───── INFORMATION
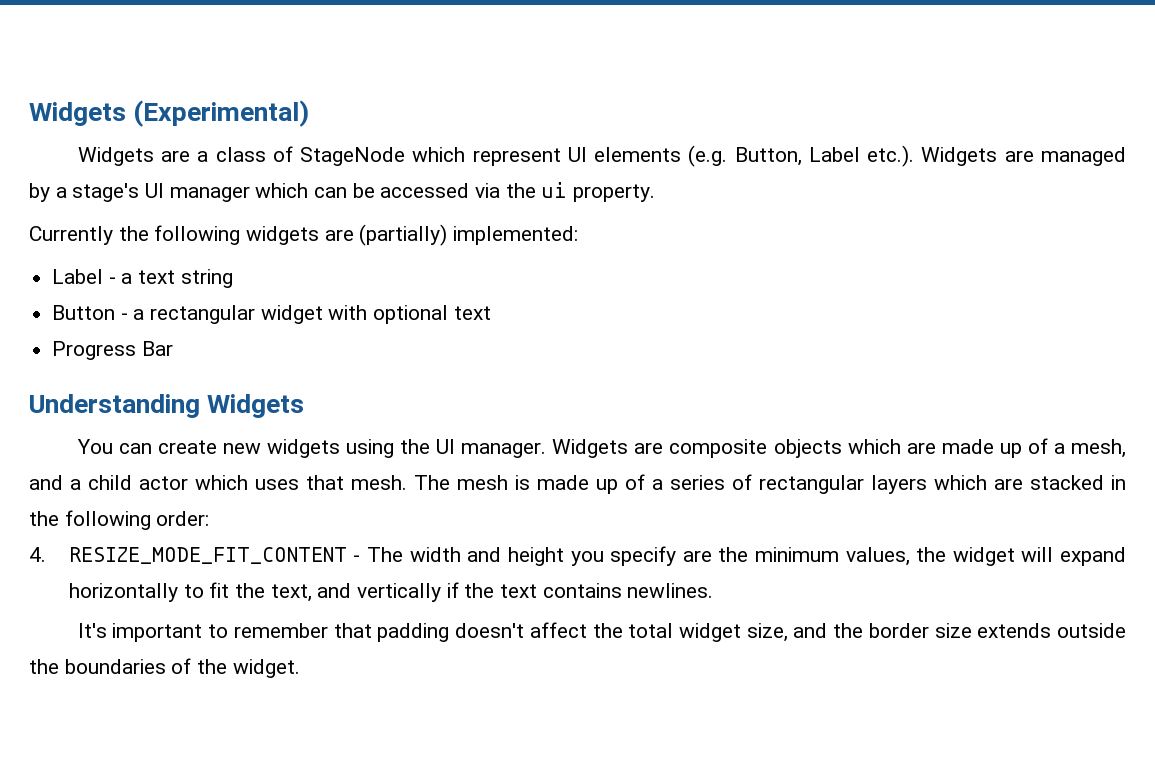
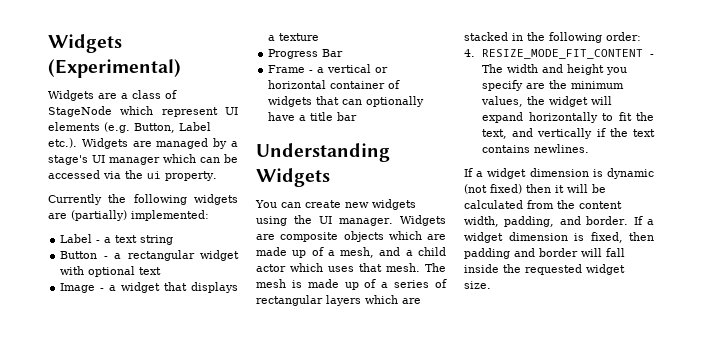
[52,341,173,360] Progress Bar -> [60,282,238,293] [268,33,320,41] [268,49,344,59] [268,64,389,73] [268,80,401,89] [268,96,425,107] [268,112,358,121] Image - a widget that displays a texture // Progress Bar // Frame - a vertical or horizontal container of widgets that can optionally have a title bar
[77,622,1126,642] [29,658,300,678] It's important to remember that padding doesn't affect the total widget size, and the border size extends outside the boundaries of the widget. -> [464,168,654,179] [464,184,606,194] [464,200,622,209] [464,216,654,227] [464,232,654,243] [464,248,625,259] [464,264,625,275] [464,281,491,289] If a widget dimension is dynamic (not fixed) then it will be calculated from the content width, padding, and border. If a widget dimension is fixed, then padding and border will fall inside the requested widget size.

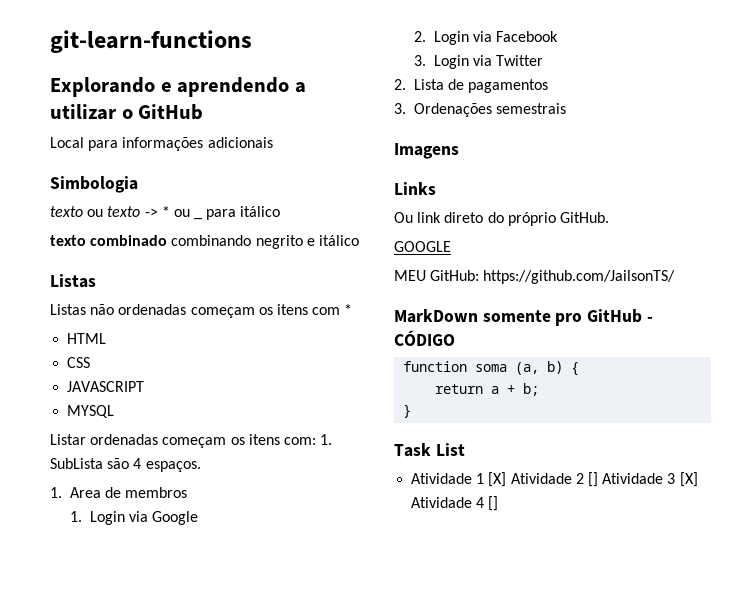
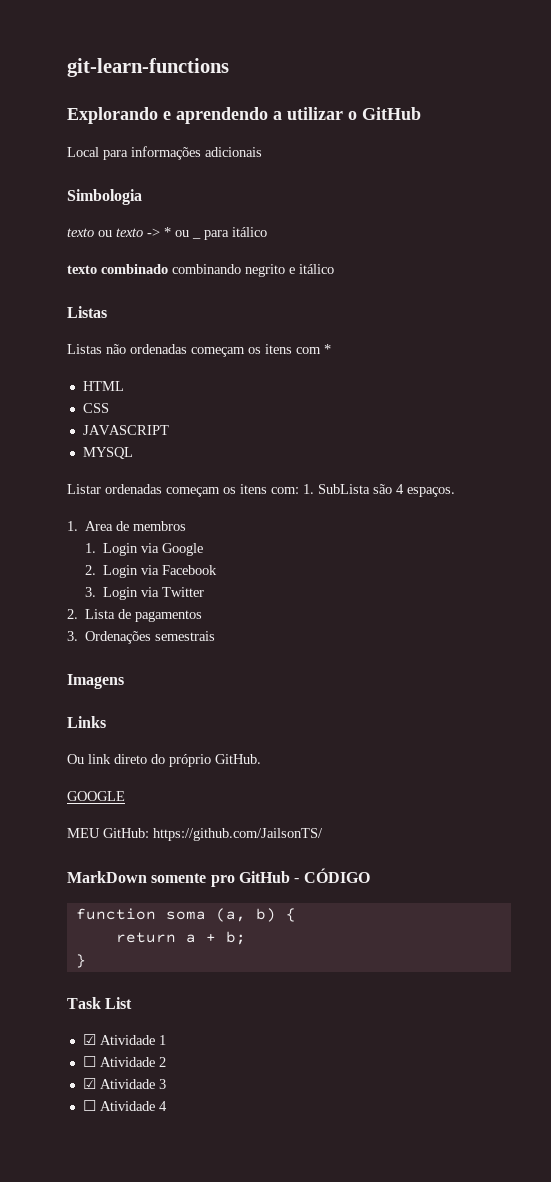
(465, 449) none -> [82,1034,96,1045] ☑
[488,472,507,487] [X] -> [82,1056,96,1067] // ☐
[587,472,598,487] [] -> [82,1078,96,1089] // ☑
[679,472,698,487] [X] -> [82,1100,96,1111] // ☐
[488,496,499,511] [] -> (167, 1106) none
──────────
WORK INSTRUCTIONS » Among the records, find the lines that contain "none" and copy each of them.

RESULT »
(465, 449) none -> [82,1034,96,1045] ☑
[488,496,499,511] [] -> (167, 1106) none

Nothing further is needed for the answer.